The surfboard is now a symbol of the 1960s and '70s in the same way as muscle cars and electric guitars. This explains why baby boomers collect them. This also explains why just about every ad for retirement funds - or funeral insurance - features one.
Prices of classic boards have increased steadily over the past decade, although not as dramatically as GTS Monaros or Fender Stratocasters. You can still pick up a longboard for about $1000. It may not be great to ride, but these boards have taken on a new life as interior decoration.Many are bought expressly to hang on the wall of the family home or beach shack, a constant reminder that its owner was once a peroxide-haired surfer dude (or wanted to be).
Collectors classify boards as "riders" or "hangers" depending on condition.
Mick Mock is a Sydney pioneer of the surf memorabilia scene. Until recently he held an annual auction in Manly that attracted visitors from the US and Japan. He also ran the Little Dragon surf shop in Palm Beach, now closed while he looks for new premises.
He says the most popular boards at his auctions were early single fins by noted manufacturers such as McCoy, McGrigor, Bennett, Hot Roc, Energy (Simon Anderson) and Gordon & Smith. The most desirable are those by pioneers such as Joe Larkin, Scott Dillon and Midget Farrelly, with a premium paid if there's proof that they actually shaped the board.
Midget usually indicated this with a "Shaped by Farrelly" sticker - equal to a Picasso signature. "Only about three or four of those come up for sale in a year," Mock says. Michael Peterson was another legend who made boards under his own name.
You'll pay around $3000 for a genuine Farrelly, even more if it can be verified that Midget rode the board.
Mock has heard that the surfboard Midget rode at the Australian titles at Torquay in 1966 or 1967 sold in 2003 for $20,000. It would be worth a lot more now.

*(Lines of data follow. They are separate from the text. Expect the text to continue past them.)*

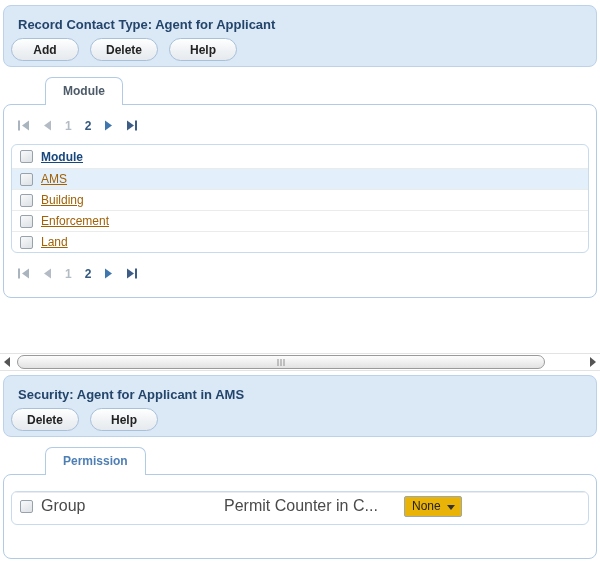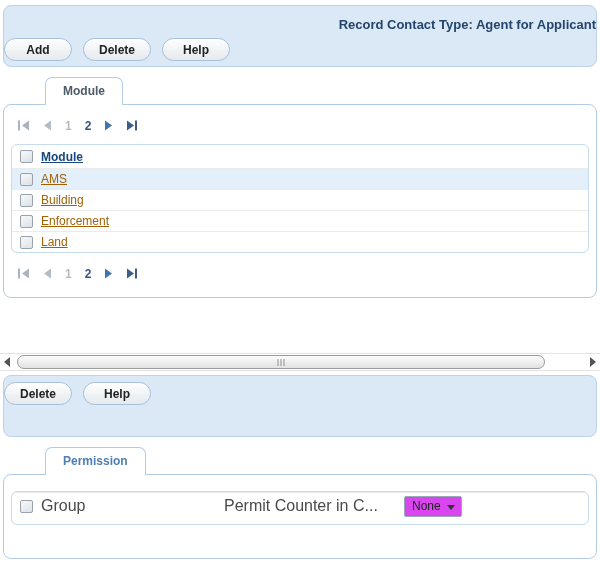"Record Contact Type: Agent for" .hdr-title { text-align: right -> none }
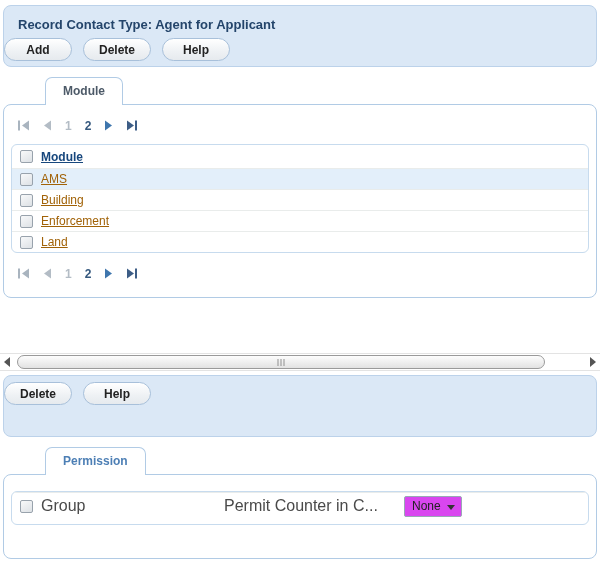"Add" .btn-row { padding-left: 0 -> 7px }
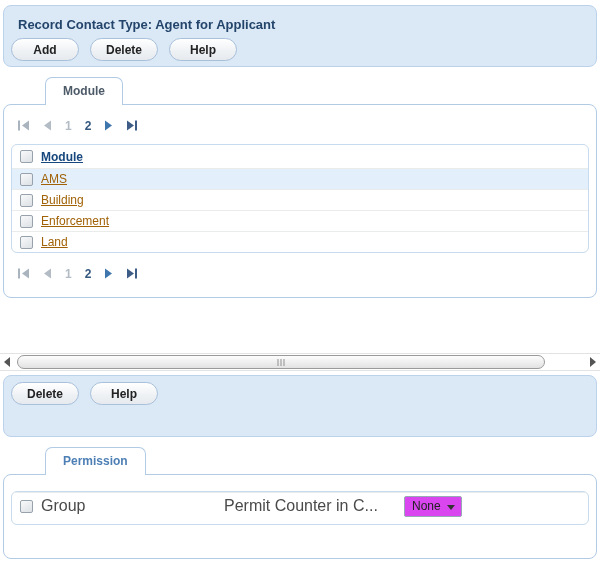"Security: Agent for Applicant in" div.hdr-title { html: none -> <div>Security: Agent for Applicant in AMS</div> }
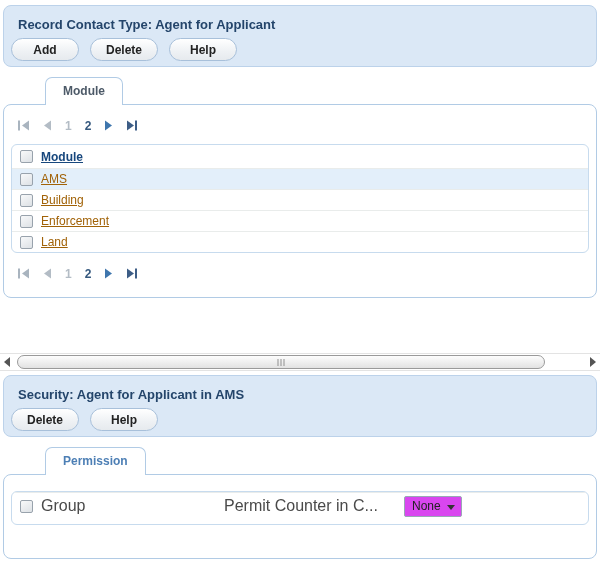"None" .select { background: #d946ef -> #eab308 }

The first fibreglass and balsa Malibu longboards were brought to Australia by American lifesavers competing at a demonstration event at Torquay beach as part of the 1956 Melbourne Olympics. This sparked the first serious surfing fad in Australia. Boards up to 10 feet (three metres) long were used until the shortboard revolution in 1967, which saw length decrease by 40 per cent. In 1981, Simon Anderson invented the three-fin thruster and won the Bell's Beach classic on one.
The modern lightweight thruster emerged on the scene in 1994.
Boards marking these landmark eras are all considered important, so research is essential.
"You've got to know your stuff," Mock says. His suggestion is to start by reading Surf-o-Rama, the 2008 book by Lorne-based collector Murray Walding (published by Miegunyah Press).
Surfboards can be bought online, but Mock recommends caution. "You've got to touch it, caress it, feel the weight of it," he says. "See if it's got a twist in it."
The soulsurf website (soulsurf.com.au) is worth a look. There's a range of vintage boards for sale, from $500 "hangers" to rarities such as a 1966 Bing David Nuuhiwa noserider, priced at $2950. But as Mock says, try to give it a cuddle before you buy.
There are some prolific collectors in Australia, with 50 to 100 boards kept in storage units. One is a solicitor who prefers the timber boards that predate 1956 malibus. Some of these are museum pieces.
A few collectors are starting to see boards as potential investments.
"They look at it as a form of superannuation," Mock says. "I can understand that way of thinking."
Values have increased since the screening of the ABC TV series Bombora in 2009. The Surf City exhibition at the Museum of Sydney in 2011 also touched a nerve, and showed how many boards are out there waiting to be discovered.
"Found this old battered McGrigor Board under a house," writes Steve on the Surf City blog. "Had all 21 dings fixed, fitted a new fin and it's ready to go."
Steve's board sounds like a genuine classic. It was shaped by Barry King at the original McGrigor factory in Brookvale, the epicentre of the early Sydney surf scene.